WTF! Increasingly, toward the end
of the book, TODW read like a precocious tenth grader’s journal entry. Regarding her love life, Rachel sorrows over
the impossibility of having a happy love life.
She refers to it as a hunger, “the hunger from seeing someone who has
what you want but knowing that if you get it, it will break your heart, your
life, and your soul” (446). Again, WTF?
For all the ponderous “will she or won’t she”, here, there really isn’t any
discussion of why. KH treats us to
endless debates, but skips over the parts that actually lead to a
decision. Maybe, if KH had devoted
slightly more time and effort to developing a plot, I’d have some idea why, all
of a sudden, Rachel is doomed to be alone.
As it is, the few decisions Rachel makes seem highly contrived.
TODW is less of an adventure story and more of a ponderous
morality tale. Pilgrim’s Progress comes
to mind, only without the victory. In
previous books, Rachel’s issues were intimated rather than openly discussed.
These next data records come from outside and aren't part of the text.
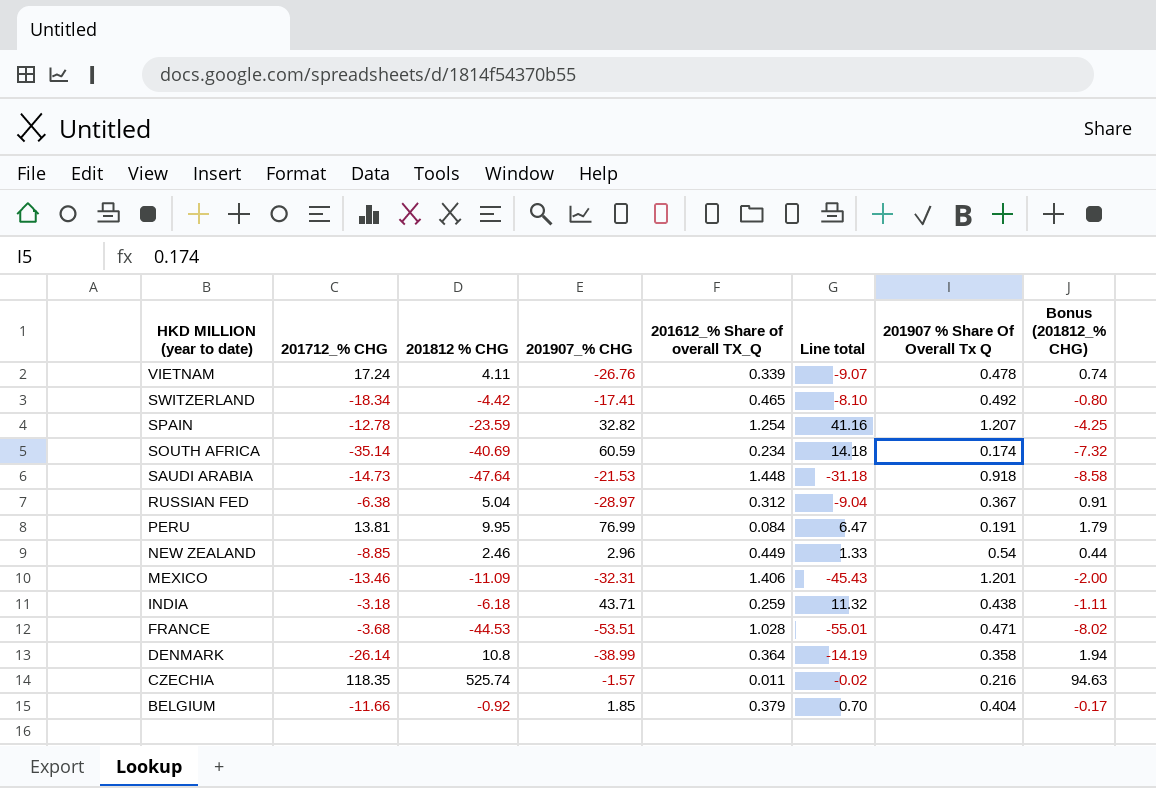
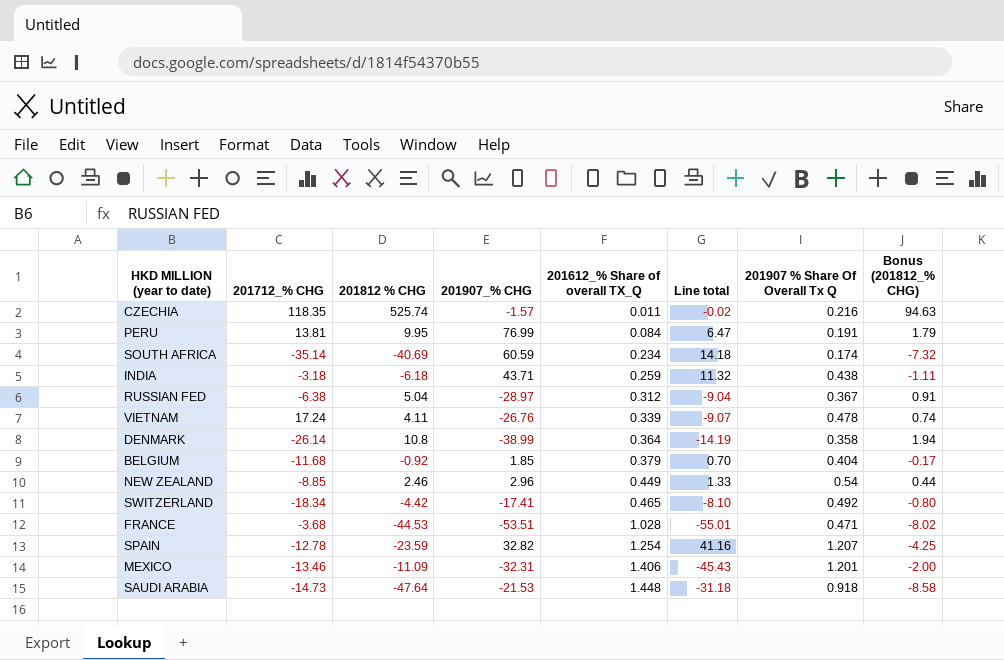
row order: HKD MILLION (year to date) descending -> 201612_% Share of overall TX_Q ascending
BELGIUM | 201712_% CHG: -11.66 -> -11.68

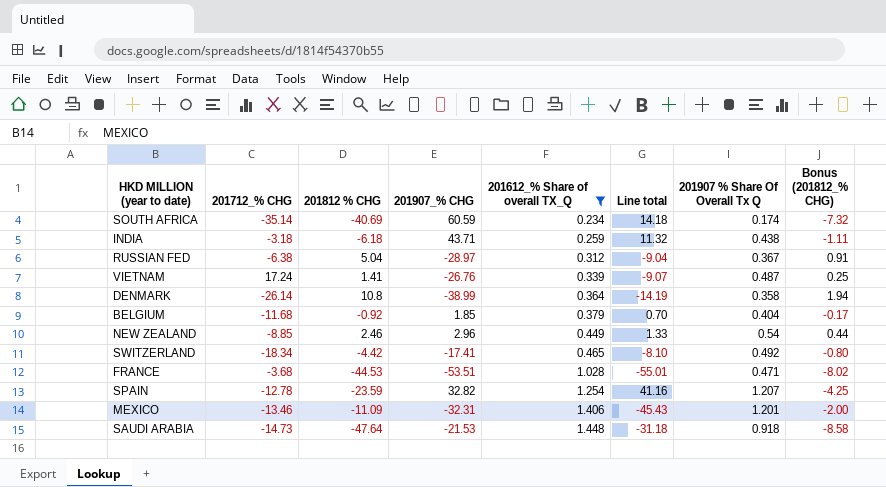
filter: none -> 201612_% Share of overall TX_Q >= 0.234
VIETNAM | 201812 % CHG: 4.11 -> 1.41
VIETNAM | 201907 % Share Of Overall Tx Q: 0.478 -> 0.487
VIETNAM | Bonus (201812_% CHG): 0.74 -> 0.25

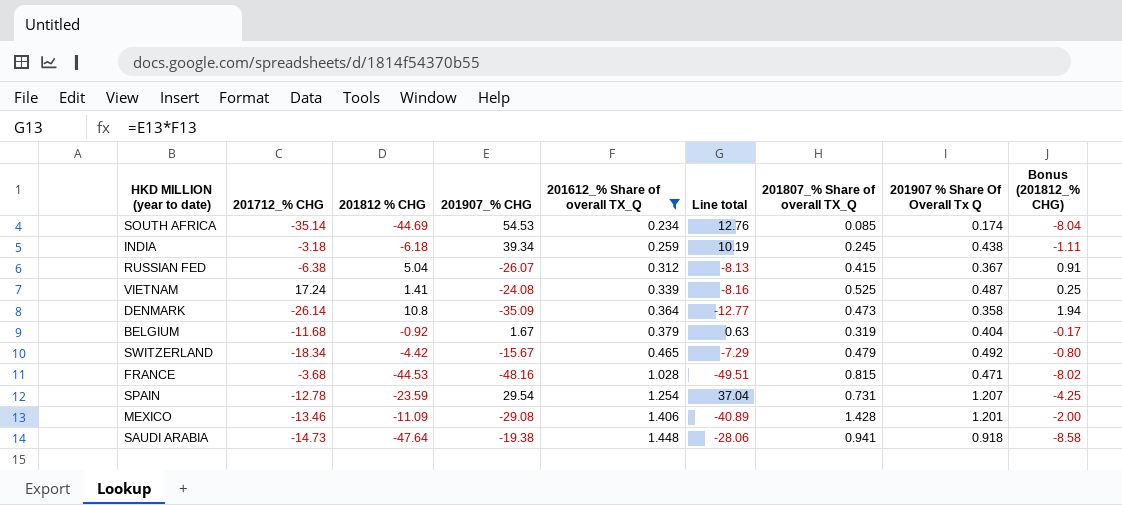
column 201807_% Share of overall TX_Q | position: none -> 7
row NEW ZEALAND: -8.85 | 2.46 | 2.96 | 0.449 | 1.33 | 0.54 | 0.44 -> none
SOUTH AFRICA | 201812 % CHG: -40.69 -> -44.69
SOUTH AFRICA | 201907_% CHG: 60.59 -> 54.53
SOUTH AFRICA | Line total: 14.18 -> 12.76
SOUTH AFRICA | Bonus (201812_% CHG): -7.32 -> -8.04
INDIA | 201907_% CHG: 43.71 -> 39.34
INDIA | Line total: 11.32 -> 10.19
RUSSIAN FED | 201907_% CHG: -28.97 -> -26.07
RUSSIAN FED | Line total: -9.04 -> -8.13
VIETNAM | 201907_% CHG: -26.76 -> -24.08
VIETNAM | Line total: -9.07 -> -8.16
DENMARK | 201907_% CHG: -38.99 -> -35.09
DENMARK | Line total: -14.19 -> -12.77
BELGIUM | 201907_% CHG: 1.85 -> 1.67
BELGIUM | Line total: 0.70 -> 0.63
SWITZERLAND | 201907_% CHG: -17.41 -> -15.67
SWITZERLAND | Line total: -8.10 -> -7.29
FRANCE | 201907_% CHG: -53.51 -> -48.16
FRANCE | Line total: -55.01 -> -49.51
SPAIN | 201907_% CHG: 32.82 -> 29.54
SPAIN | Line total: 41.16 -> 37.04
MEXICO | 201907_% CHG: -32.31 -> -29.08
MEXICO | Line total: -45.43 -> -40.89
SAUDI ARABIA | 201907_% CHG: -21.53 -> -19.38
SAUDI ARABIA | Line total: -31.18 -> -28.06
In TODW, Rachel’s issues are the major plot
feature, around which all other plot features revolve—and the change is not a
good one. For example, towards the end
of the book—PLOT SPOILER—Trent
finds himself a prisoner in the Ever After and his friends—or at least
compatriots—debate whether to rescue him.
From page 405—414 they debate whether to rescue him, and it’s not as
though anyone poses a complicated argument.
Instead, they rehash the same two simplistic points over and over
again. I felt like I was back in law
school. There was absolutely no purpose
to this that I could discern, to this—except to illustrate the depth of
Rachel’s confusion. Is summoning demons
always bad? Can it be good? Are people who do this always stupid? Is it possible that people are both smart and
stupid, both good and bad? This is the
kind of morality lesson that deserves one line—not 455 pages. This did not, last time I checked, come from
the Young Adult section of the bookstore, where such lessons are a lot more
appropriate. And, honestly, if you want
to learn some fifth or sixth grade level lessons on morality, then C.S. Lewis,
Lloyd Alexander or J.K. Rowling do it a lot better.
Perhaps most disappointing of all, KH quite noticeably backs
off on the Ivy storyline. At the end of
FAFDM, Rachel is struggling with some very real, very important questions about
her sexuality, her relationship with Ivy, and the nature of love. Although there’s no end to gay interest
books, gay porn and LGBT propaganda, books that feature heroes and heroines who
just happen to be gay are rare. We could
use a few more role models who teach the all important lesson that “gay” is
just a part of who you are, same as “straight”—it doesn’t define your
character. At the end of TODW, Rachel
and Ivy were still doing their dance, but the perspective was different—Rachel’s
big issue was how to let Ivy down easy.
This is the first book in the Rachel Morgan series
that felt like a throw away to me. Apart
from the fact that it wasn’t exactly a gripping read, it wasn’t true to the
characters that KH has so lovingly crafted over the past 4 years. The sudden changes in temperament, radical
shifts in interpersonal relationships and inability to further the plot smacked
of fan fiction more than anything else.
The same thing happened to Laurell K. Hamilton’s Anita Blake series a
few years ago—she replaced tight plot twists, suspense and humor with endless
group sex scenes—and it depressed me terribly.
I truly hope that KH does not become another LKH and that TODW is just a
weak entry in an otherwise gripping new series.